My former employer the Accountant had become close on a personal level with the Haulier during the course of the Revenue Audit. He went to visit his client in the hospital in the days that followed. On hearing the story about being “dead” for a few minutes, the Accountant as a deeply religious man was intrigued and he inquisitively but naively asked his client did he remember anything and what was it like. The Haulier was a bit of a rogue and had a great sense of humour even in these darkest of times and he told his Accountant exactly how he remembered it.

“I remember feeling the sharp pain right across my chest and collapsing to the ground” he said. “I could see and hear all the commotion going on around me as I lay there but my eyes were closing and the noise was getting fainter” He went on “the next thing I remember was seeing this white light, I was been drawn towards it, my body was very light, levitating towards the light which was getting bigger and brighter as I got closer”. At this stage the Accountant was completely enthralled in the story. The Haulier continued “I could see the outline of the Pearly Gates and the tall imposing figure of St Peter standing guard at them, Peter motioned me closer to him and was just about to tell me to ask my question when I felt something tugging at my leg, holding me back as I was about to talk to St Peter. I turned around to see what it was and there he was, the Taxman holding on to me saying come back here you I’m not finished with you yet!”

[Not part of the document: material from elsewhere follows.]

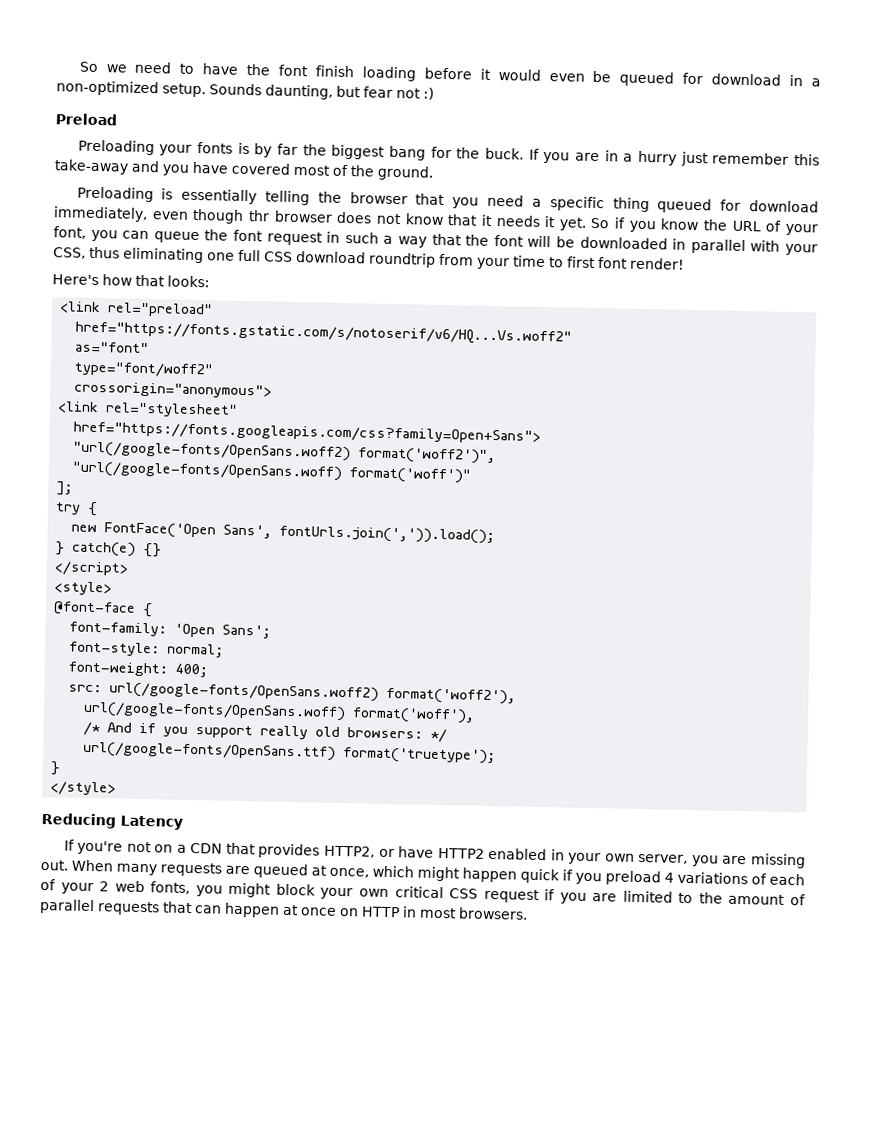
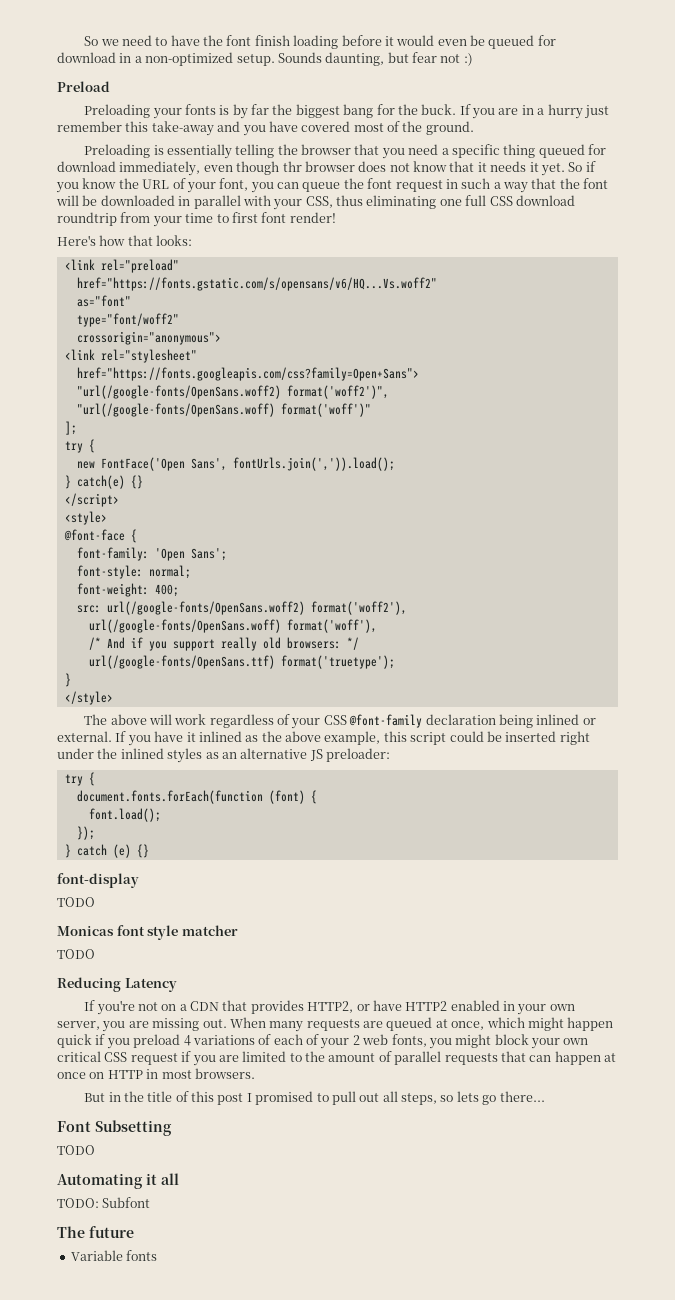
[75,321,573,346] href="https://fonts.gstatic.com/s/notoserif/v6/HQ...Vs.woff2" -> [76,277,437,291] href="https://fonts.gstatic.com/s/opensans/v6/HQ...Vs.woff2"
(117, 788) none -> [84,714,596,729] [57,731,590,746] [57,748,390,763] [64,772,95,786] [76,790,317,804] [88,808,161,822] [76,826,95,840] [64,844,149,858] [57,873,139,888] [57,897,95,907] [57,925,238,940] [57,949,95,959] // The above will work regardless of your CSS @font-family declaration being inlined or external. If you have it inlined as the above example, this script could be inserted right under the inlined styles as an alternative JS preloader: // try { // document.fonts.forEach(function (font) { // font.load(); // }); // } catch (e) {} // font-display // TODO // Monicas font style matcher // TODO
(528, 913) none -> [84,1091,545,1105] [57,1120,172,1136] [57,1145,95,1155] [57,1173,179,1189] [57,1197,151,1208] [57,1226,134,1238] [70,1250,158,1261] // But in the title of this post I promised to pull out all steps, so lets go there... // Font Subsetting // TODO // Automating it all // TODO: Subfont // The future // Variable fonts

The Haulier made a full recovery and eventually the Revenue Audit was brought to an amicable if expensive conclusion which was certainly assisted by the Hauliers health condition or as he liked to put it St Peters intervention.  The Haulier, Accountant and Taxman went their separate ways but I often wondered what he meant when he said “St Peter was just about to tell me to ask my question”. So all these years later I enquired when I met the Haulier by chance.

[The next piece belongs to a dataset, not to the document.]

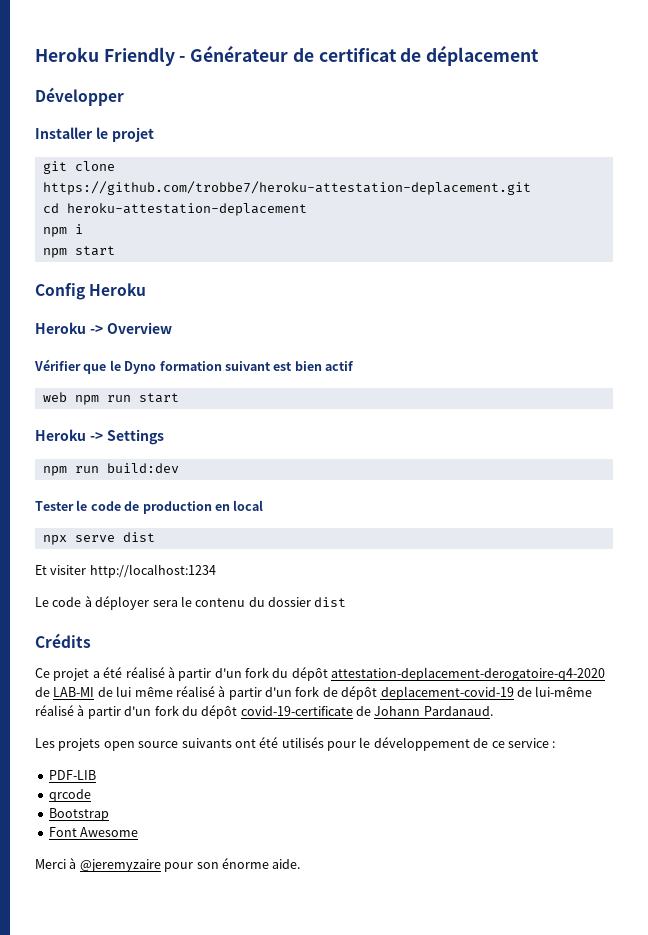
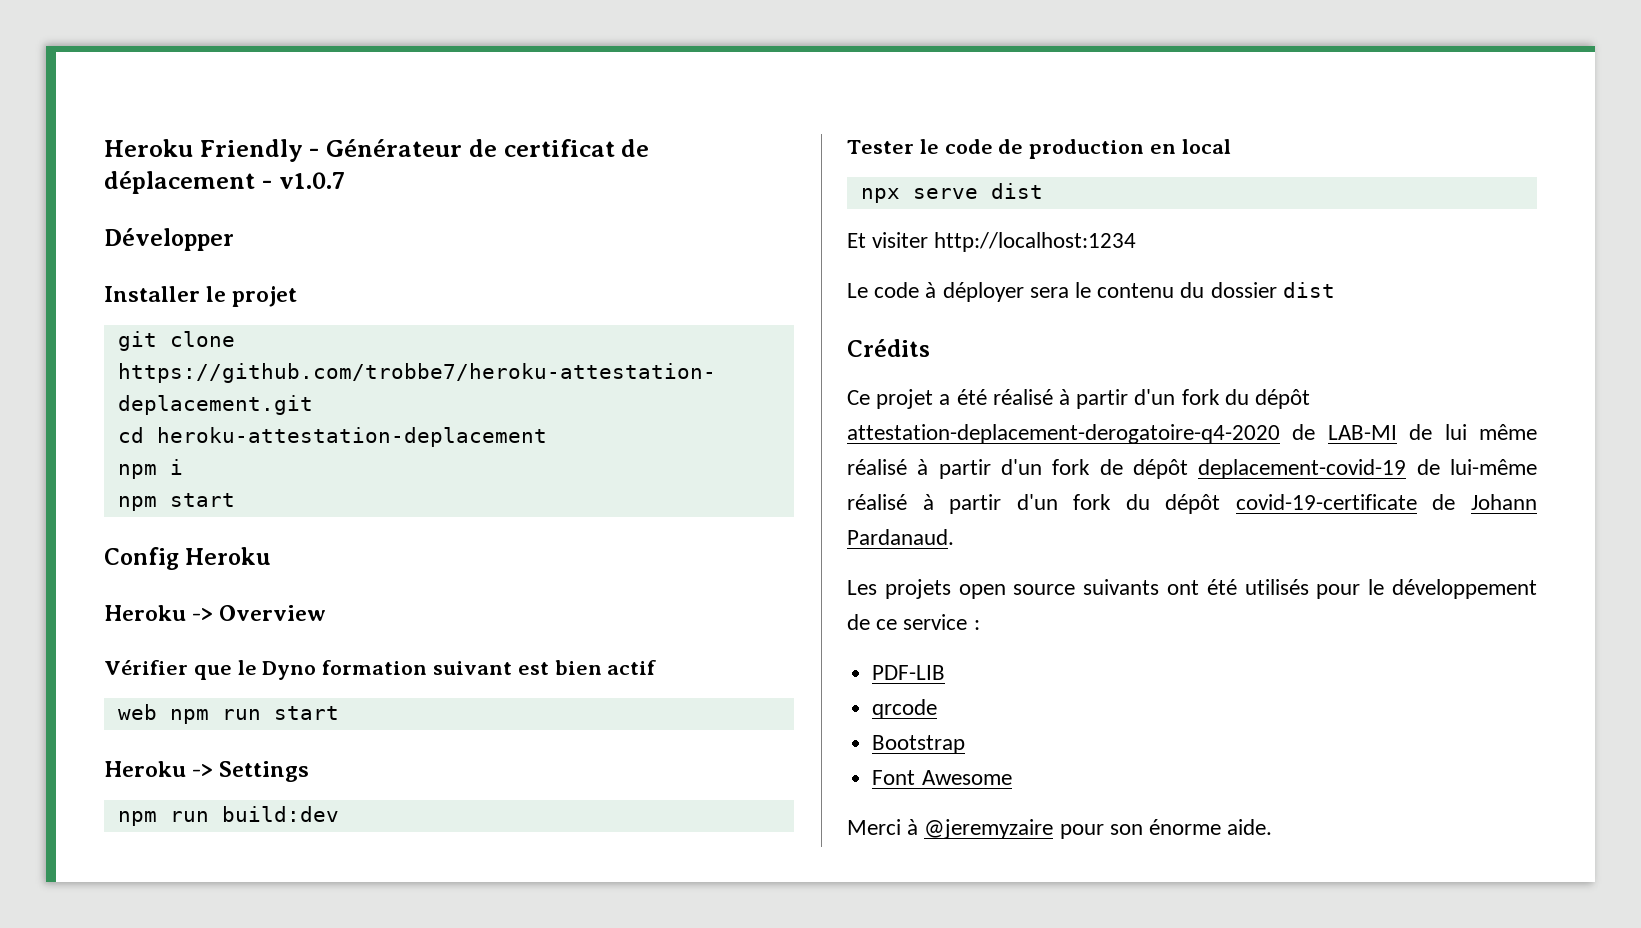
(540, 55) none -> [261,172,345,189] - v1.0.7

Well apparently, or according to him as he has first-hand experience, when you arrive at the Pearly Gates, St Peter affords you the opportunity to ask a final question. I can’t say I’m a religious person but I do have some faith so this got me to thinking if I did have the opportunity of asking one final question what would it be?

The doubtful will ask “Can I get in?” While the selfish will ask “Can I have another go?”

I put it to a friend of mine and he rather flippantly said his final question would be “What happened to Shergar?”  I’d like to think my final question would be more profound but I haven’t figured it out yet. What would your final question be?